Meet Raffaella Petrini, The First Woman To Head The Vatican City Governorate


Pope Francis has appointed a woman, Raffaella Petrini as the new secretary-general of the governorate of the Vatican city.

52-year-old Petrini from Rome who will be responsible for overseeing administrative operations, including the Vatican museums, post office and police, becomes the highest-ranking woman in the world’s smallest state.

According to the Catholic News Agency, Petrini is the first woman to be appointed as secretary-general, which is the “second-ranking position in the government of the Vatican City State”.

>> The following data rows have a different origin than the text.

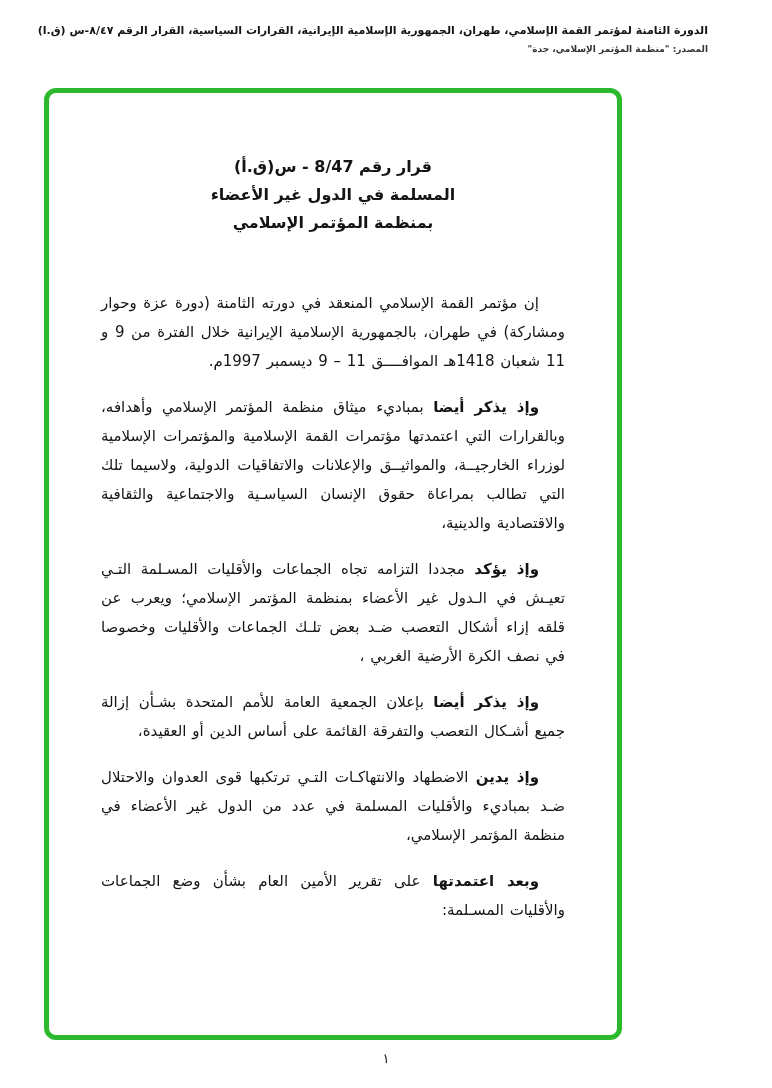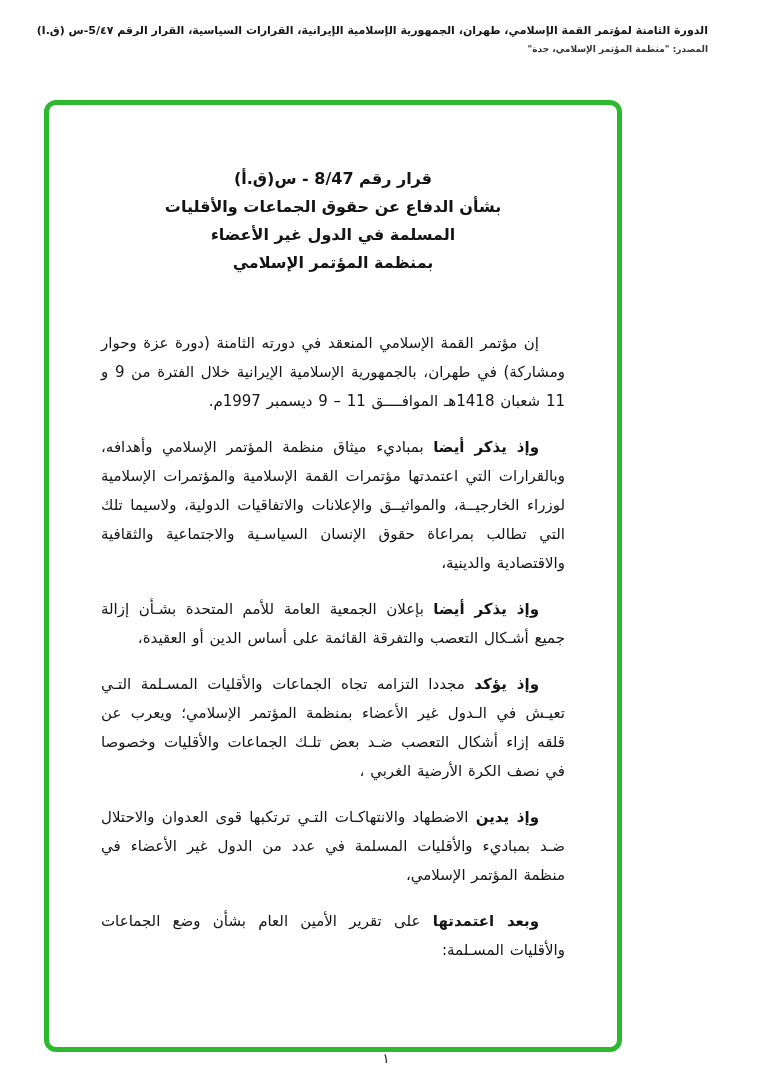"الدورة الثامنة لمؤتمر القمة الإسلامي،" div.cite-line { text: 5/٤٧-س -> ٨/٤٧-س }
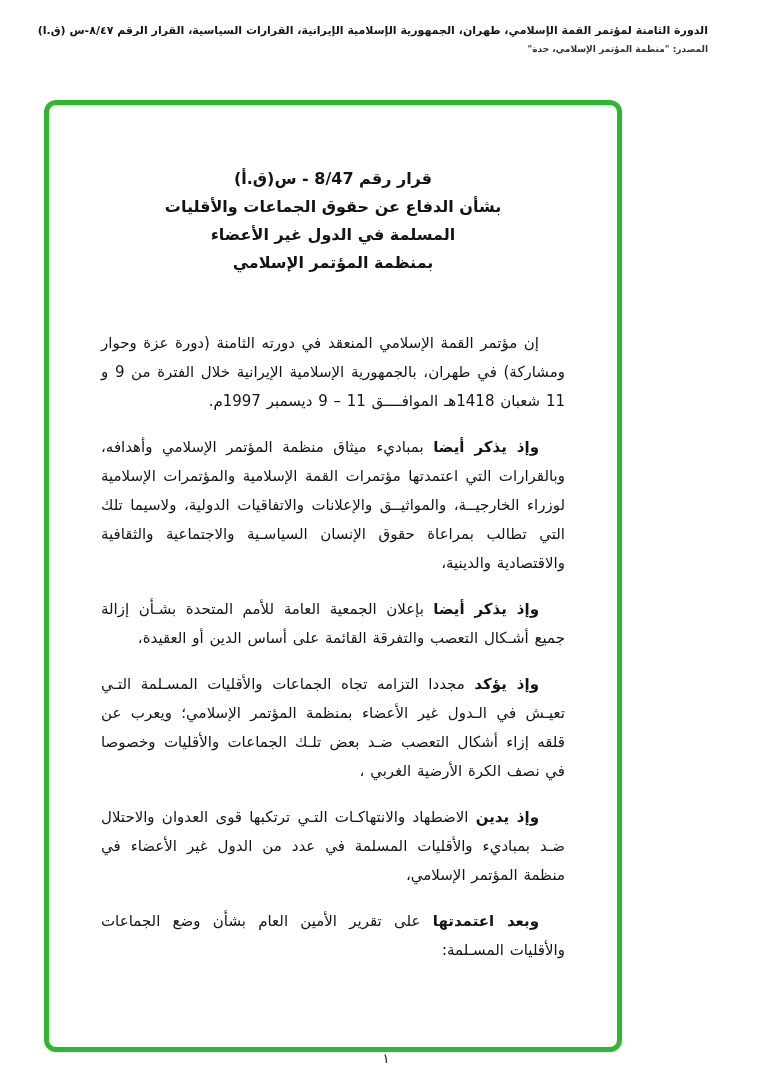"قرار رقم 8/47 - س(ق.أ)" .frame { top: 100px -> 88px }
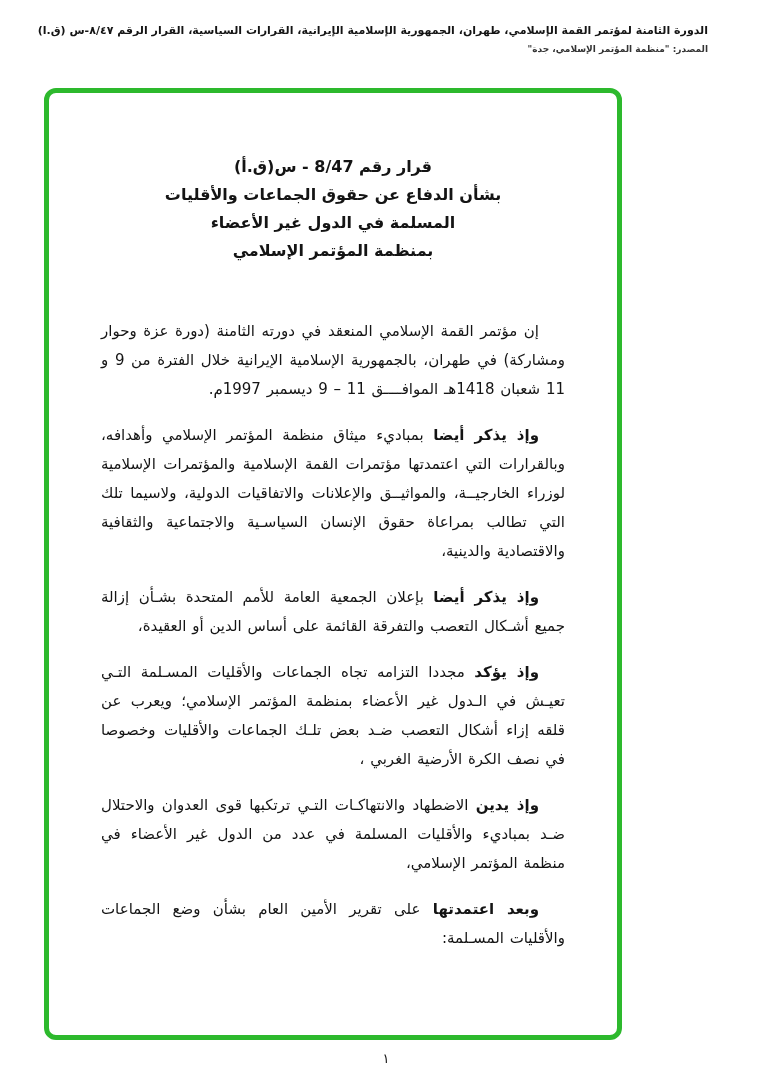"بشأن الدفاع عن حقوق الجماعات" div { html: <div>بشأن الدفاع عن حقوق الجماعات والأقليات</div> -> none }
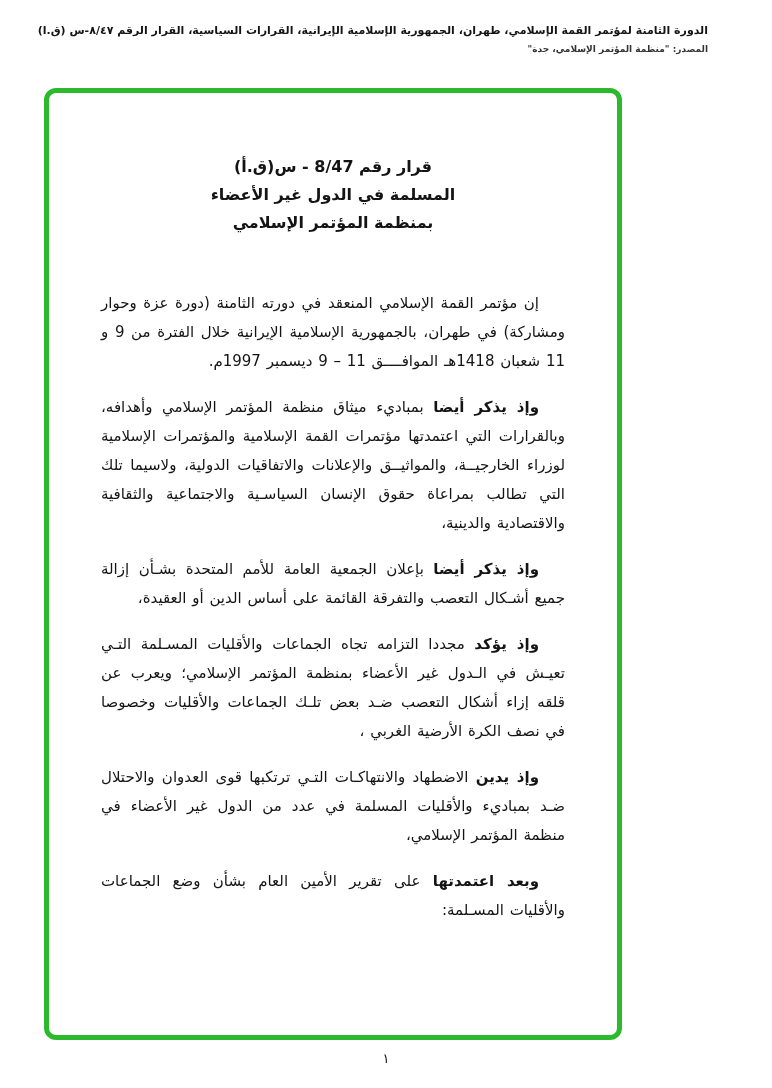"وإذ يذكر أيضا بإعلان الجمعية" p.para { order: before "وإذ يؤكد مجددا التزامه تجاه" -> after "وإذ يؤكد مجددا التزامه تجاه" }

“The Holy Father has appointed the Reverend Sr. Raffaella Petrini, F.S.E., until now official of the Congregation for the Evangelisation of Peoples, as secretary-general of the Governorate of Vatican City State,” the statement reads.

“The Reverend Sr. Raffaella Petrini was born in Rome on 15 January 1969.

She was awarded a degree in political sciences by the Libera Università Internazionale degli Studi Guido Carli, and a doctorate from the Pontifical University of Saint Thomas Aquinas, where she is currently a lecturer. From 2005 to the present, she has served as an official of the Congregation for the Evangelisation of Peoples.”


Petrini is second in command to Fernando Alzaga, who was appointed as president of the Vatican governorate in September 2021.

Francis, 84, has repeatedly said he wants women to play a greater role in the Roman Catholic Church.

In January he changed the law to allow them to serve as readers at liturgies, altar servers and distributors of communion — but stopped short of saying the change could one day open the door to female priests.

In February he broke with Catholic tradition to appoint a woman as an undersecretary of the synod of bishops, the first to hold the post with voting rights in a body that studies major questions of doctrine.